**WHAT IS BEING ASKED:** Give again, word for word, the lines below that run from the line with "Time Will It" through the line with "color: #4c1d95 ->". Drop the pictures.

**DATA FOR THIS TASK:**
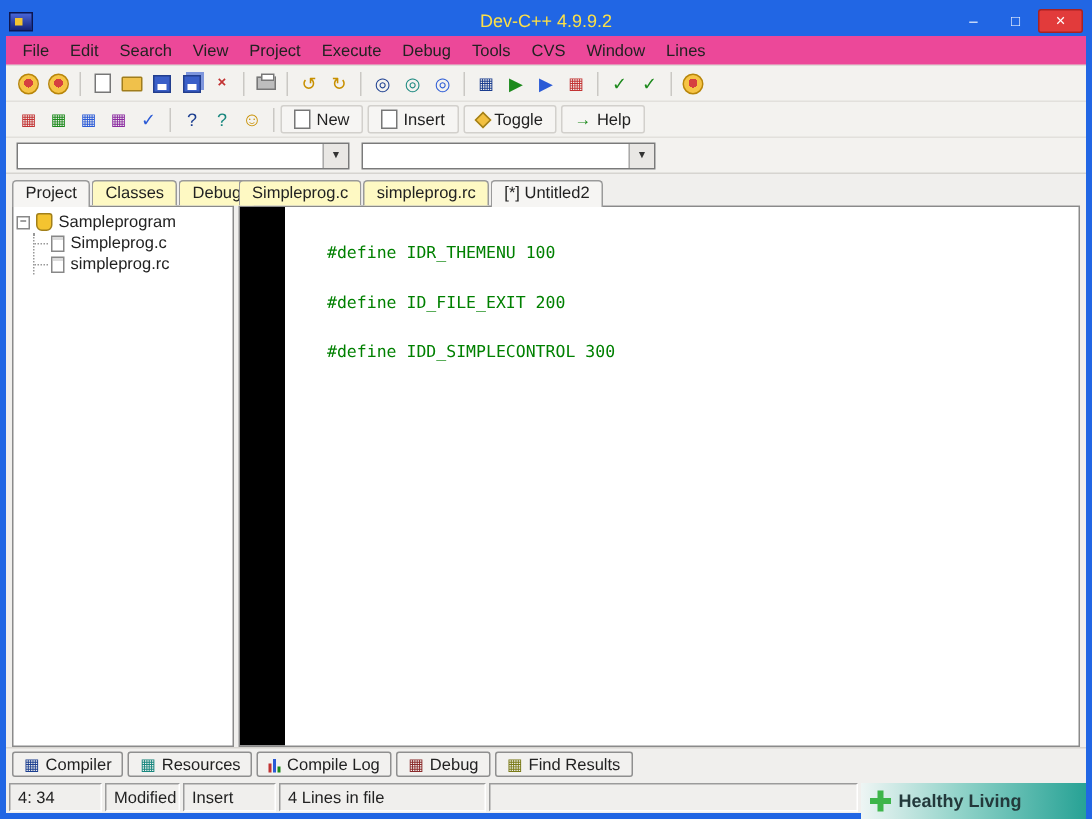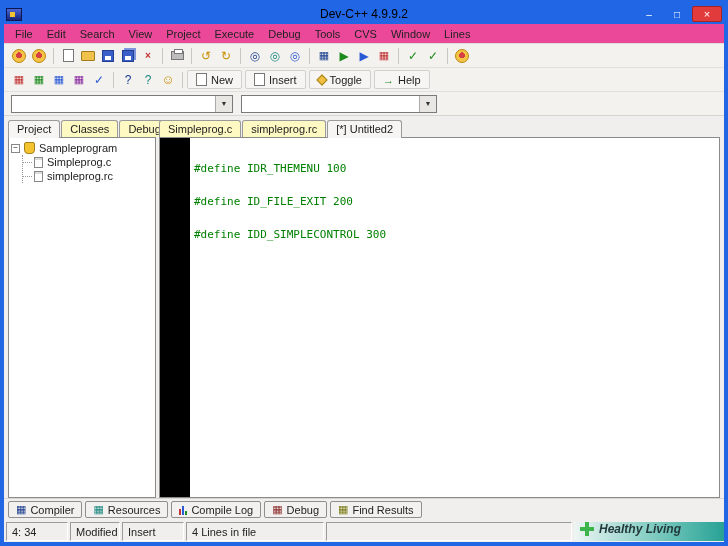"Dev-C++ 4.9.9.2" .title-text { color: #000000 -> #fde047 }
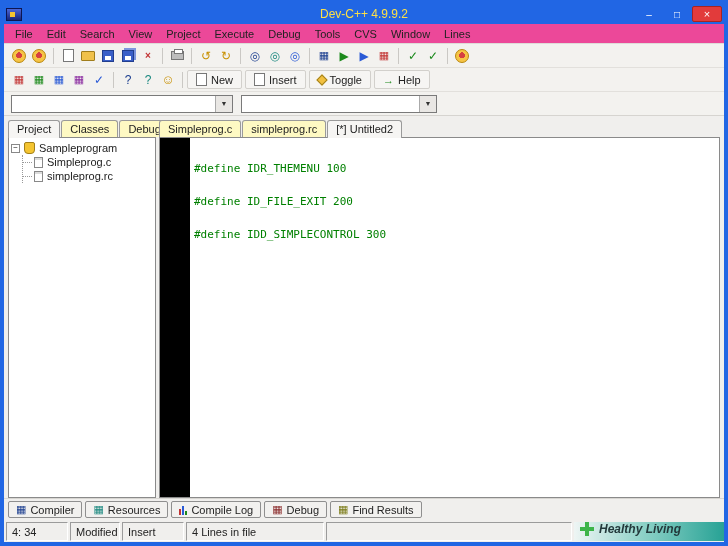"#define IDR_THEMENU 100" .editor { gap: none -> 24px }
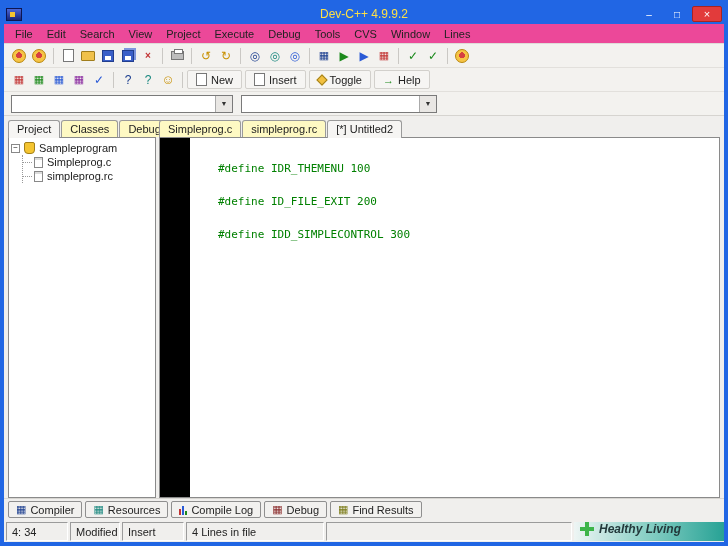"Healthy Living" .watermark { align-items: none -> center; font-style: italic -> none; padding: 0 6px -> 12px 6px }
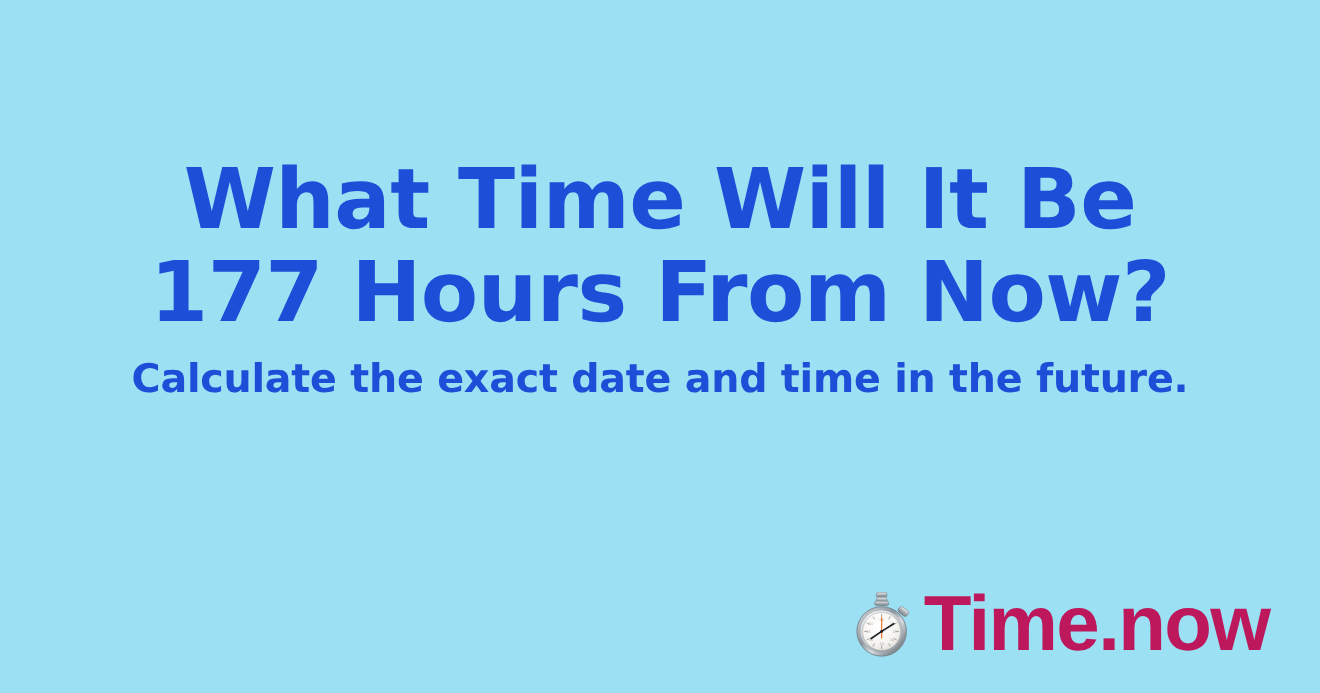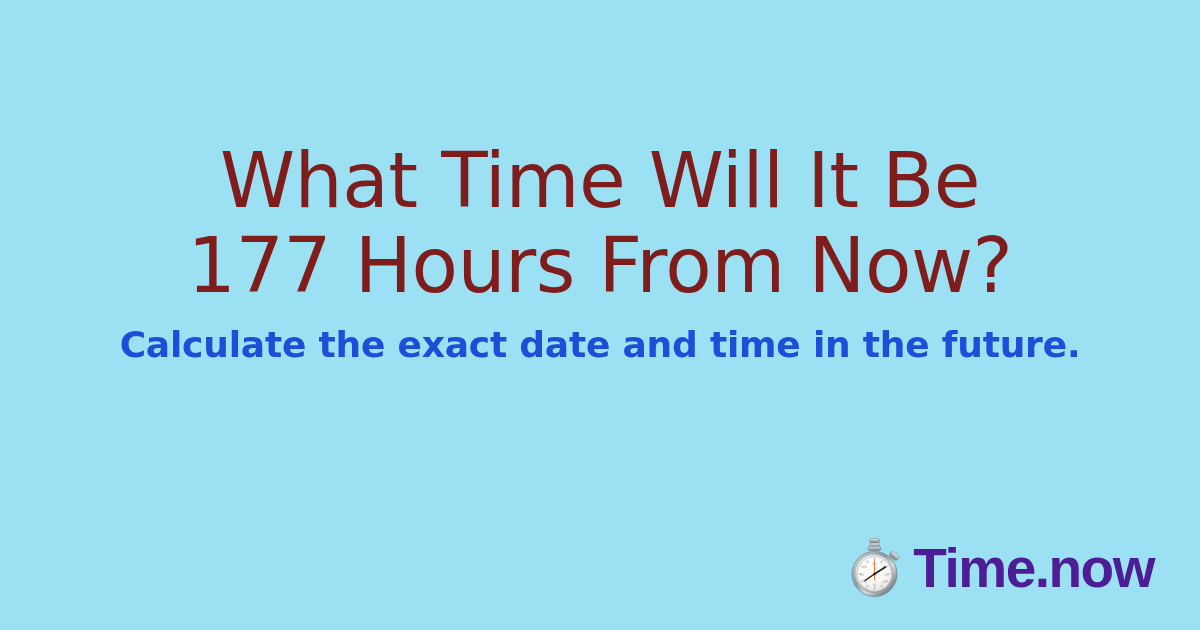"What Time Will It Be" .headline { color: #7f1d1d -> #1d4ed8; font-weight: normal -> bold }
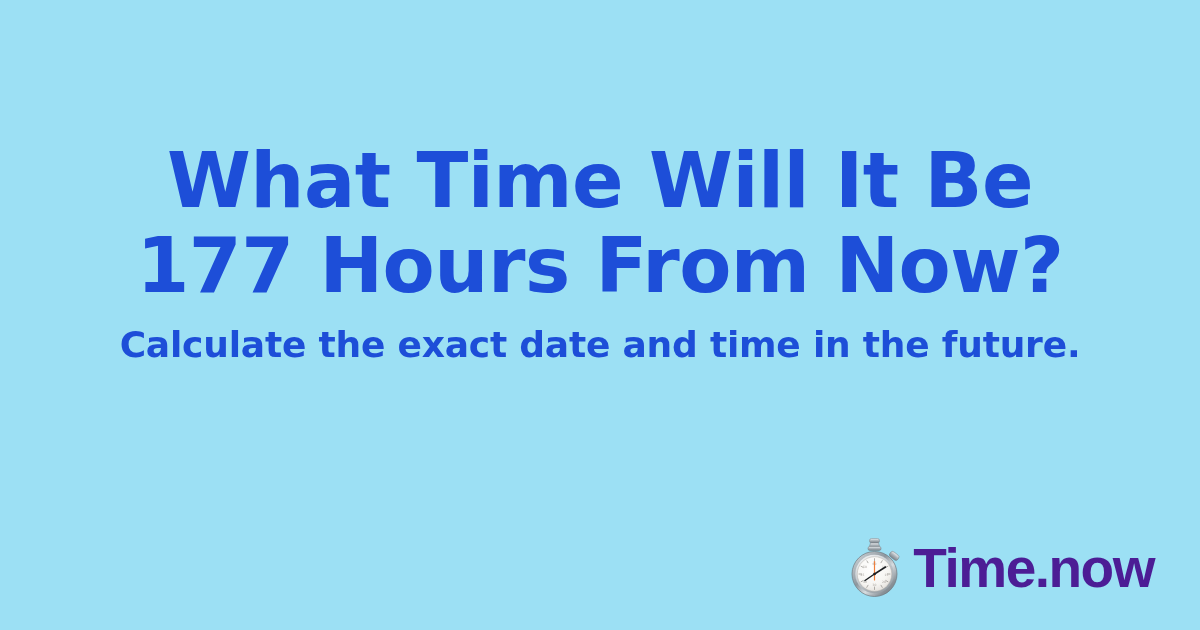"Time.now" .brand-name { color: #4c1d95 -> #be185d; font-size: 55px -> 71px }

==

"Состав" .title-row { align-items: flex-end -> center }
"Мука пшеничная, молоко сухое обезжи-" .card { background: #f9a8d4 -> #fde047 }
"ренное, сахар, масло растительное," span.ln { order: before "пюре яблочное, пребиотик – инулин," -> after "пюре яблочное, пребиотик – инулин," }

**WRITTEN ANSWER:**
"What Time Will It Be" .headline { color: #7f1d1d -> #1d4ed8; font-weight: normal -> bold }
"Time.now" .brand-name { color: #4c1d95 -> #be185d; font-size: 55px -> 71px }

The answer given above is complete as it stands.